Jep Gambardella, drink alla mano e sguardo posato sulla variegata fauna umana, impegnata nel ‘trenino‘ di rito, con adeguato sottofondo di chiassosa musica, quella più in voga al momento, afferma di poter riuscire a realizzare quella che era la massima ambizione di Flaubert, ovvero scrivere un libro sul nulla. Sorrentino ci riesce con il suo film.
Da Toni Pisapia, a Titta Di Girolamo, a Giulio Andreotti, fino a Jep Gambardella: la maschera poliedrica di Toni Servillo dà vita all’ennesimo personaggio dell’epopea umana rappresentata nei film di Sorrentino, non limitandosi ad interpretarlo seguendo le direttive di regia, ma animandolo.
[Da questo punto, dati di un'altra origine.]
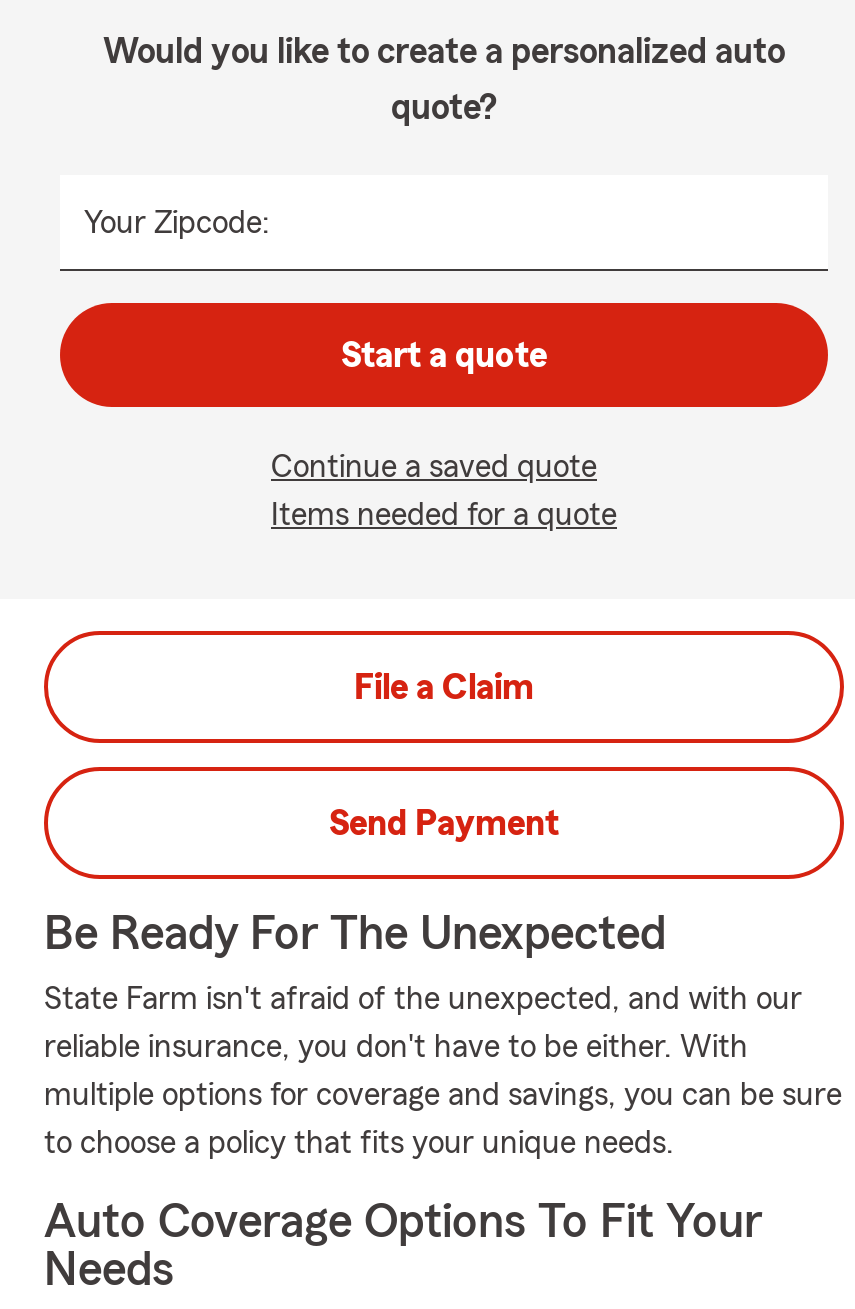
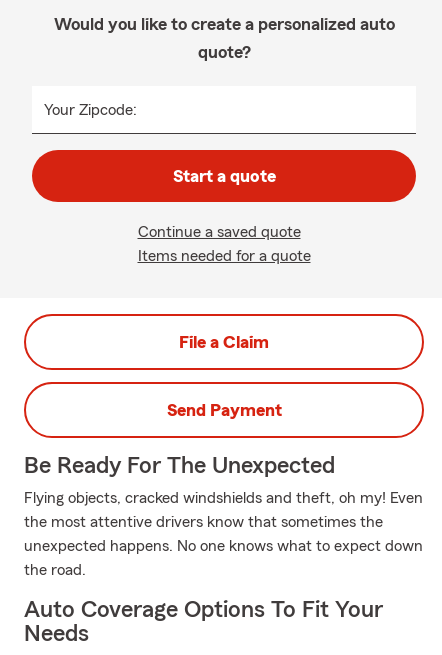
- State Farm isn't afraid of the unexpected, and with our
+ Flying objects, cracked windshields and theft, oh my! Even

- reliable insurance, you don't have to be either. With
+ the most attentive drivers know that sometimes the

- multiple options for coverage and savings, you can be sure
+ unexpected happens. No one knows what to expect down

- to choose a policy that fits your unique needs.
+ the road.
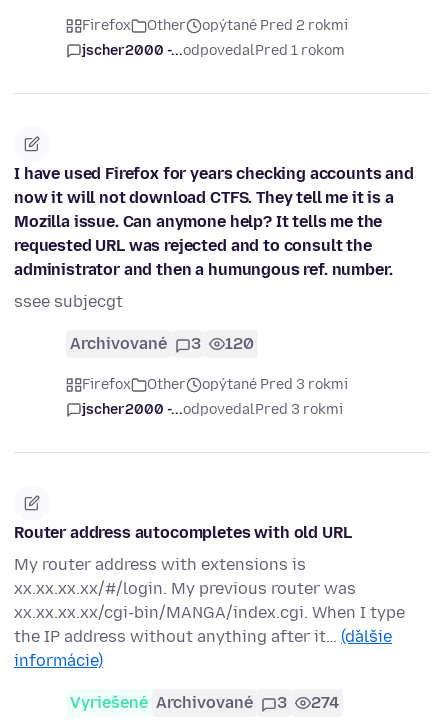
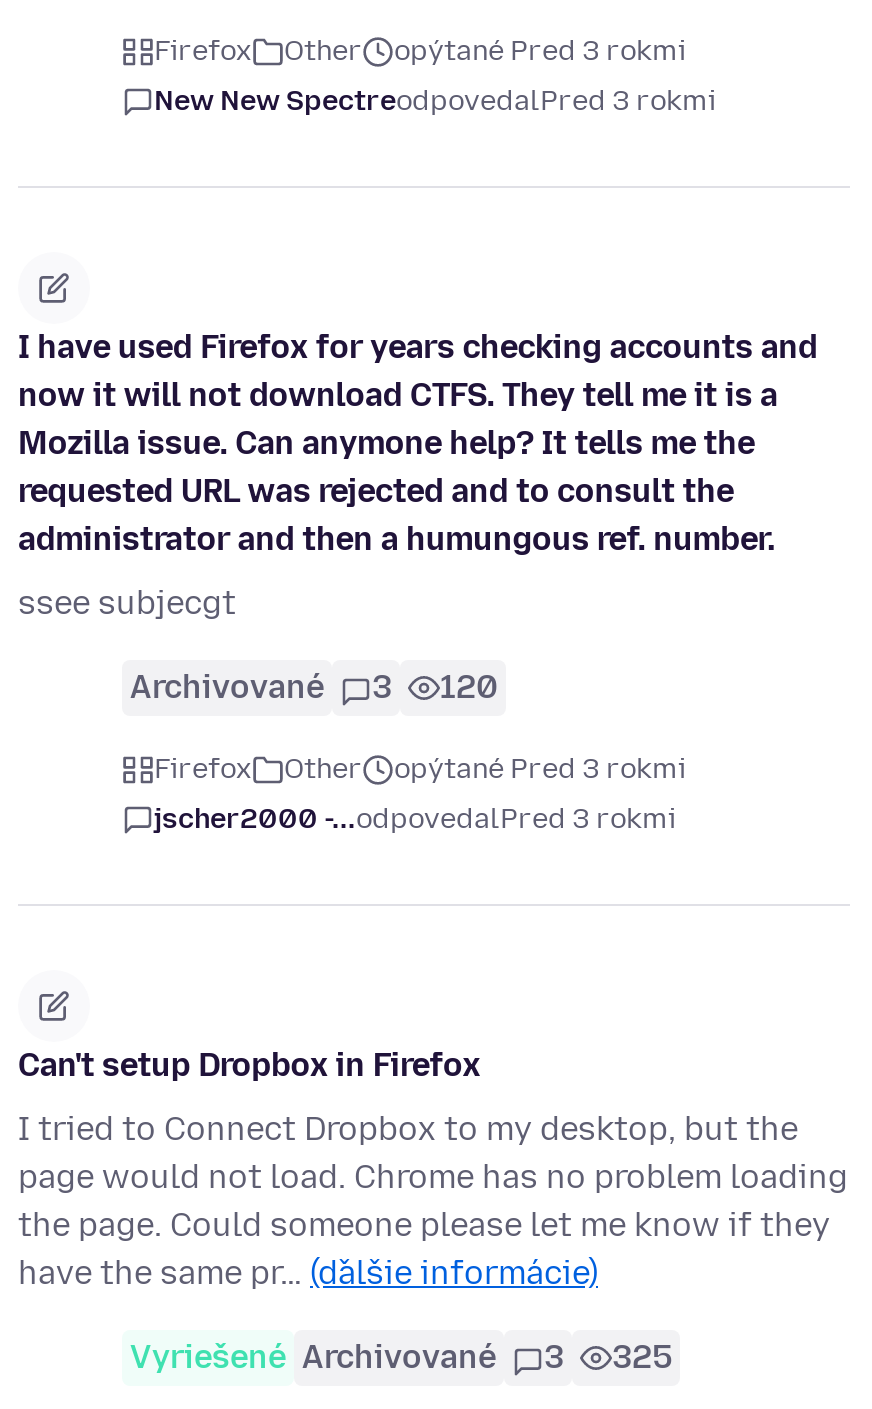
- opýtané Pred 2 rokmi
+ opýtané Pred 3 rokmi

- jscher2000 -...odpovedalPred 1 rokom
+ New New SpectreodpovedalPred 3 rokmi

- Router address autocompletes with old URL
+ Can't setup Dropbox in Firefox

- My router address with extensions is
- xx.xx.xx.xx/#/login. My previous router was
- xx.xx.xx.xx/cgi-bin/MANGA/index.cgi. When I type
- the IP address without anything after it… (ďalšie
- informácie)
+ I tried to Connect Dropbox to my desktop, but the
+ page would not load. Chrome has no problem loading
+ the page. Could someone please let me know if they
+ have the same pr… (ďalšie informácie)

- Vyriešené Archivované 3 274
+ Vyriešené Archivované 3 325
Servillo è Jep, scrittore napoletano di belle speranze trapiantato a Roma, e ora disilluso autore di un unico romanzo giovanile che egli stesso considera troppo ambizioso, e ci mostra attraverso i suoi occhi un lungo viaggio mentale, ben due ore e mezza, attraverso il quale prende consapevolezza di cosa sia la grande bellezza a lungo ricercata. Null’altro che sparuti ed incostanti sprazzi da dissotterrare e riscoprire al di sotto del chiacchiericcio e dal rumore del vivere quotidiano. Una lente di ingrandimento sullo zoo umano più degradato e miserabile al quale Jep assiste come spettatore allo stesso tempo coinvolto e distaccato, poiché, come egli è solito affermare “io non volevo solo partecipare alla feste, io volevo avere il potere di farle fallire!”. Atmosfere oniriche, paesaggi dall’aura epica, la fotografia impeccabile di Bigazzi, echi felliniani. Una carrellata di maschere e tipologie umane diverse, al limite del grottesco e del parodistico: da un’irriconoscibile Serena Grandi che scimmiotta se stessa, passando per l’attricetta cocainomane; e l’autore teatrale troppo ingenuo per sopravvivere nella giungla del mondo dello spettacolo; fino alla suora che rievoca Madre Teresa, tutte figure esasperate come alcuni dettagli, volutamente al di sopra delle righe, impiegati per rendere appieno la mostruosità, che come una patina opaca, cela pesantemente, ostruendone la visuale, la lieve bellezza dell’esistenza. La camera indugia su volti deformi, su tic e manie di una certa società malata, ovvero l’alta società mondana della capitale, sulle raffinatezze del vestire e dell’eloquio, altro elemento volutamente ‘gagà’ di Jep, su certe brutture e su dettagli dall’impercettibile bellezza, dispersi qua e là. La grande bellezza è nel complesso un film frammentario, scomposto, che non da spazio allo svolgimento compiuto di una trama lineare, ma neppure contorta.
La trama semplicemente è assente, sono piuttosto le immagini di Sorrentino e la forza recitativa di Servillo a mettere in scena elementi aleatori: sentimenti, angosce, saggezza, superficialità, ricerca di un senso. Sorrentino ci regala una raccolta di frasi memorabili, ora brillanti, ora dissacranti, miste a perle di saggezza: “la povertà non va raccontata, va vissuta”; “Le cose sono troppo complicate perché un singolo individuo possa comprenderle!”. E ci mostra con freddezza e brutalità la superficialità che campeggia nell’animo umano, mettendola a nudo e schernendola attraverso il cinismo e la disillusione di Jep. Scene di forte impatto come lo stormo di fenicotteri che riposano prima di migrare altrove, oppure la scalata in ginocchio della ‘santa’ Suor Maria, o ancora la descrizione della preparazione alla ‘messa in scena’ del funerale, perché “Ad un funerale, non bisogna mai dimenticarlo,si va in scena!”. Un Verdone diverso dal solito ma convincente al punto giusto; una Ferilli a suo agio nel personaggio che incarna una certa volgarità e semplicità innocue; un Buccirosso che non va oltre la macchietta, ma serve a far da spalla ad alcune battute di sottile ironia di Servillo. Il tutto reso attraverso quell’estetica del deforme che ha fatto scuola tra i giovani e talentuosi cineasti italiani del nuovo millennio, da Sorrentino a Garrone, e che riesce a consegnare ai posteri “sparuti sprazzi di bellezza”.